What you will do: Identify, in the records below, every line where the string "align" appears, and copy each such line.

Entries provided: Begin

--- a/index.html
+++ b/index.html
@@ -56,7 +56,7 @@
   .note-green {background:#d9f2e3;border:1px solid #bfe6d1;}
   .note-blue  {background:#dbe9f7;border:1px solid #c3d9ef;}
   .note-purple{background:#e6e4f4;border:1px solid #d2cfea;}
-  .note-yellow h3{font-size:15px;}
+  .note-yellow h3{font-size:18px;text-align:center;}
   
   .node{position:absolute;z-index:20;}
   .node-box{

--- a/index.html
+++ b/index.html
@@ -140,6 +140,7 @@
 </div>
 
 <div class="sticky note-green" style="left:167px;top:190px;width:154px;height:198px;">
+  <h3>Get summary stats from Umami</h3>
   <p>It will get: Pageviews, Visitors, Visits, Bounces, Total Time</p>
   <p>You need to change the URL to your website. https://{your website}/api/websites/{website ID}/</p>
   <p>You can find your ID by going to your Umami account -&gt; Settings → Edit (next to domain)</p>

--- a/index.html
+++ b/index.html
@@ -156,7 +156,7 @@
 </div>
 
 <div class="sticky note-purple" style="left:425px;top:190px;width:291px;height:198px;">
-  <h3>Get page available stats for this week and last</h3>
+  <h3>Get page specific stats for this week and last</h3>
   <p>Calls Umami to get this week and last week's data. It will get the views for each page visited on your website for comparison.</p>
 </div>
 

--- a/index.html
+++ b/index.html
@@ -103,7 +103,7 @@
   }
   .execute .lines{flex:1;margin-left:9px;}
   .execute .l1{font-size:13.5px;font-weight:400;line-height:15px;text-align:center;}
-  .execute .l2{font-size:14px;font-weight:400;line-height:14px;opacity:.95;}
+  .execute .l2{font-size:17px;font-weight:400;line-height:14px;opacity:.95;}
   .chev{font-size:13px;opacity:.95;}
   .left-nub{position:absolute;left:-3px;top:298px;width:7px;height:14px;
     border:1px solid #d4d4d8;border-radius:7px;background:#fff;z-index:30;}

Entries provided: End

Solution:
+  .note-yellow h3{font-size:18px;text-align:center;}
   .execute .l1{font-size:13.5px;font-weight:400;line-height:15px;text-align:center;}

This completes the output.